Saturday

blood

Who knew you could lose enough blood from a bloody nose to need a transfusion?? Apparently, that happens. I haven't been feeling too well, losing lots of blood lately to the point...well I can't move, I'm tired and just not happy. I have been in a lot of pain. More than usual. Well I guess there is no real way of explaining. But I have come to think of myself as a complainer. As I complain about my life, my pain, my short comings. What else is left?

Life is complicated by so many details. Why do I care about details? I have no idea...because most people don't. Why can't life just be simple...loving and well I don't know...

I have been unbearable lately. To my husband, my daughter, to my family. I just need a break. Money is always an issue, but I am not even thinking of that right now. I just want peace.

Tuesday

Pissy Day...

I guess I must've pissed everyone that I love off. I wanted my daughter to go out this evening and she fought it. I came within grips of information that she had felt guilty for having fun while I was in pain. I want her to have a normal life...but what is considered normal?? Well when a teenage girl wants to spend more time with her mom than she does with her friends...I find that concerning.
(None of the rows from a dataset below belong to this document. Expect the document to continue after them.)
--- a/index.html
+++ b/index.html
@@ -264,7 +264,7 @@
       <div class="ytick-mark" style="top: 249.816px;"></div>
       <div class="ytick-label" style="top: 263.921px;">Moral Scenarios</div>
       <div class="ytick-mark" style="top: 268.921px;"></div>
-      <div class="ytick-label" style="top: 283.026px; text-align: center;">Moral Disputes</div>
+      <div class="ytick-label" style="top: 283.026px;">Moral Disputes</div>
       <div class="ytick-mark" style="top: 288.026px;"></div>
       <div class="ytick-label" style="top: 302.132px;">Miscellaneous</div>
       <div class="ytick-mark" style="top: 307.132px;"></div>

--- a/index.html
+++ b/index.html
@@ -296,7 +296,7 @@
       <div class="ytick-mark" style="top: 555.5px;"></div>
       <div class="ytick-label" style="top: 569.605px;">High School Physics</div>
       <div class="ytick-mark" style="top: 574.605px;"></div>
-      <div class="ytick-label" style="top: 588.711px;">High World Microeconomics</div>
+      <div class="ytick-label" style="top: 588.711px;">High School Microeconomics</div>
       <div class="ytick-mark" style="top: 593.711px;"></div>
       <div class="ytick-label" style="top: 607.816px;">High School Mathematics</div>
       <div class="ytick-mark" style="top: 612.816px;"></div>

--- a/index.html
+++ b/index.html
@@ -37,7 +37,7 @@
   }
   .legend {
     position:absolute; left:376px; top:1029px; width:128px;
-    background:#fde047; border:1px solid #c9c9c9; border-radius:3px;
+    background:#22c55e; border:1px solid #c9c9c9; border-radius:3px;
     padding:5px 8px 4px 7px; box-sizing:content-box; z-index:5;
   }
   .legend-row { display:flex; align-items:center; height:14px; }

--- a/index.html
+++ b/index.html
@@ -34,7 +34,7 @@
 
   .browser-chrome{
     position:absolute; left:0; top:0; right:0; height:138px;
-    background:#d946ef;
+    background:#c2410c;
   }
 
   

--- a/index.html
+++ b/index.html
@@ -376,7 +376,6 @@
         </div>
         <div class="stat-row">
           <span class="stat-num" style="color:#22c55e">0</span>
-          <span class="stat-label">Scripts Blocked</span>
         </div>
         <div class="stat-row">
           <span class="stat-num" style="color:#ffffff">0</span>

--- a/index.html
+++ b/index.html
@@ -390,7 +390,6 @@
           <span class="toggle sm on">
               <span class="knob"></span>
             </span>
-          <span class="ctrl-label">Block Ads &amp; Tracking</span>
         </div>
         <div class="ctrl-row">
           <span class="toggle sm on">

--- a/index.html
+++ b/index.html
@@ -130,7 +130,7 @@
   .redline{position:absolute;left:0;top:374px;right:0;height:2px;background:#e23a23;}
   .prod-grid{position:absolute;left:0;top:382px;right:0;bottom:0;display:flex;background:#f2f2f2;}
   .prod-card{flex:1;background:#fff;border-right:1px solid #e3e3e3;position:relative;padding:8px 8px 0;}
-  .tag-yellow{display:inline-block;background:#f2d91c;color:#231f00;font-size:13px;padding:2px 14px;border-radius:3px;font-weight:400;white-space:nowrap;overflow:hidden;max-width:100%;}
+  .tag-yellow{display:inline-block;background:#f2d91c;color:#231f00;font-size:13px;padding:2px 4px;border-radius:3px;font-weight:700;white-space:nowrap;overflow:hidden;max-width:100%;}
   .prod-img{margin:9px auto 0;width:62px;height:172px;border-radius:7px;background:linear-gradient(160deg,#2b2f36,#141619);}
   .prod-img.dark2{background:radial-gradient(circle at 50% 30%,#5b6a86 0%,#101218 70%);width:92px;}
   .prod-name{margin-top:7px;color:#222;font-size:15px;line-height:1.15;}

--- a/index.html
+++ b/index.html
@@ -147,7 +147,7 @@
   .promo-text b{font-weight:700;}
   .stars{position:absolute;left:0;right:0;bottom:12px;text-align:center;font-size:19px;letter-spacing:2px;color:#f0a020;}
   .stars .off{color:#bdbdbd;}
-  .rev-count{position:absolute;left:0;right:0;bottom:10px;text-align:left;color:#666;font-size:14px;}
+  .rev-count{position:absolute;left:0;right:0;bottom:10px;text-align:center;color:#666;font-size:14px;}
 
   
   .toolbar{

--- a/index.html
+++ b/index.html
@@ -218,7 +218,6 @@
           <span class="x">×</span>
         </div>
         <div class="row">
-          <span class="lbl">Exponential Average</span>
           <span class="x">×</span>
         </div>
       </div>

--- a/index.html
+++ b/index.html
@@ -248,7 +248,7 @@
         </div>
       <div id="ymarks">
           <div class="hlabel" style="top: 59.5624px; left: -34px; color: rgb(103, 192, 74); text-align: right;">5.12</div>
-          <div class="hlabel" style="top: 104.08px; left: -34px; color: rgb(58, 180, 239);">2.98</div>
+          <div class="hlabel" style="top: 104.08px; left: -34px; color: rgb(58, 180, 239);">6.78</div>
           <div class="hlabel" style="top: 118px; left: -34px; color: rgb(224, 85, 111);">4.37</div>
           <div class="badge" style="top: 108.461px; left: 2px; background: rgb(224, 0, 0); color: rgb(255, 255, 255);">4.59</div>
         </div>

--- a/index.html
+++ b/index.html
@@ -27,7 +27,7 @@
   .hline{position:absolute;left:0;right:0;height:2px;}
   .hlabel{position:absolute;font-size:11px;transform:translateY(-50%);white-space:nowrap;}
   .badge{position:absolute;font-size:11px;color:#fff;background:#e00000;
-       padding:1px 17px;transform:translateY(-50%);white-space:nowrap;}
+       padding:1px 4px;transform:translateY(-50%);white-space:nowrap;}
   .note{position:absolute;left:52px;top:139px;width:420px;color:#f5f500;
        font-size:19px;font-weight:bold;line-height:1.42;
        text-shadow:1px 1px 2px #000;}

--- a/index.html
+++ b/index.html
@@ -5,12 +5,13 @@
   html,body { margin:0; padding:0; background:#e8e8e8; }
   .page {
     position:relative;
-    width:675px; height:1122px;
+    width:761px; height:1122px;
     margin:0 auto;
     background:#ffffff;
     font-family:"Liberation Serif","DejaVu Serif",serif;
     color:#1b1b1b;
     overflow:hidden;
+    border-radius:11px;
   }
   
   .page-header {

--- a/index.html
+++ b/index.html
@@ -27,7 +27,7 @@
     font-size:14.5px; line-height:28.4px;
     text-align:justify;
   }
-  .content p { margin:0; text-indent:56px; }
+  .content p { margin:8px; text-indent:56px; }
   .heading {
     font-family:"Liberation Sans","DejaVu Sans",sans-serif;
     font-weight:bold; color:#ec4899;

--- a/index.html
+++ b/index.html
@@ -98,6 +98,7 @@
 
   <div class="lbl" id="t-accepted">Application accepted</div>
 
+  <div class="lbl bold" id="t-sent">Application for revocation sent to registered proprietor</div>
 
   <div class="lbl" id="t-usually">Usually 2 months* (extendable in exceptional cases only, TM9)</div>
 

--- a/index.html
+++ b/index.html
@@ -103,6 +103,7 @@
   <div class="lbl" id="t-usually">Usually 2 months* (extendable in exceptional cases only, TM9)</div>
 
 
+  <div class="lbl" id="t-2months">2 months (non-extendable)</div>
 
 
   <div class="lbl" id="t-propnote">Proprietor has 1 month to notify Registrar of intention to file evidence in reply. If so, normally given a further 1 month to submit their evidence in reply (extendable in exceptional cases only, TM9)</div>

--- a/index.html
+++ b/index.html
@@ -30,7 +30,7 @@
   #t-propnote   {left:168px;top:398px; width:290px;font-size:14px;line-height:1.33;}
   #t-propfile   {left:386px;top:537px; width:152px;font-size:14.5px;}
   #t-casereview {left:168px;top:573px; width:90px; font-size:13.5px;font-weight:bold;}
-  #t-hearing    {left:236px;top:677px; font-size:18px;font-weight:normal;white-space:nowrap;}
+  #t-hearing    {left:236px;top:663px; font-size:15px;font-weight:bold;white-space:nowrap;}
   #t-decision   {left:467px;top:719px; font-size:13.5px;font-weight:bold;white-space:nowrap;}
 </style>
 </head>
Yes, it is loving...but she is yet to leave the house since the weekend. I don't want her to end up isolated...like me allergic to everything. Not allowed to do anything. I give her total freedom, and she refuses it. I have to say it makes me angry. But I guess that's what happens when they can speak their mind. I have her doing house chores that I generally reserve for the maids. But I am tired of her watching...passing garbage when she could help and pick it up. No, it could molded over and it would still be there. I love her. I want her to be loved. I know that I am not the greatest especially when I am in pain. I think part of me knows that she knows that one day she may lose me. But that could be fifty years from now. I can be here forever...as they say. Or until each organ fails, one by one. My husband is even upset with me...he even suggested that I stop taking my medications. Well if it so pleases him...I shall do so. I am tired of taking the meds...I know they keep me alive and it will be a painful process, but I think I am willing to take such a step. I don't think they take me seriously anymore anyways. Who knows who is hurting more?? All we do is have disagreements. Why does life have to be so complicated?

Monday

reminder...

A small reminder of my Lupus today. I couldn't move. Yes, I said it...it was very disturbing. I wanted to cry, but didn't have the energy. Why am I so fatigued. Why is it some days I feel fine and others I just want to die? My husband had to call in to stay with me today because he just couldn't leave me like this. He wants me to find answers, but I can't...I ask my doctors...they don't know...they call me a "complicated" patient...does that mean I am a hypochondriac? Maybe? I couldn't even go into work...I wanted to so badly. My husband said that he tried and tried. Then he had to help me go to the bathroom. I just was so fatigued. I will never understand why my body does this to me. I don't think I could ever figure it out...either. I just want to be normal...whatever that might be...but it isn't this. I only got out of bed at 4:30 p.m. today. I slept for two days and half. Yes, that's correct. Maybe I'm over-exhausted. A couple of years ago...I was told to slow down or else! I thought I had...apparently not enough.

Sunday

Today...

I didn't do much today. I slept majority of the day and kind of forgot what day it was...I was so tired, that I didn't really make it out of my bedroom.

My daughter had a birthday party to go to in the afternoon. Then it was her one month anniversary - with her first boyfriend, so he came over with his dog.

My husband did lawn work and rode his motorcycle when my daughter was home. Other than that, it was a really hot day and we were pushing the digits on record.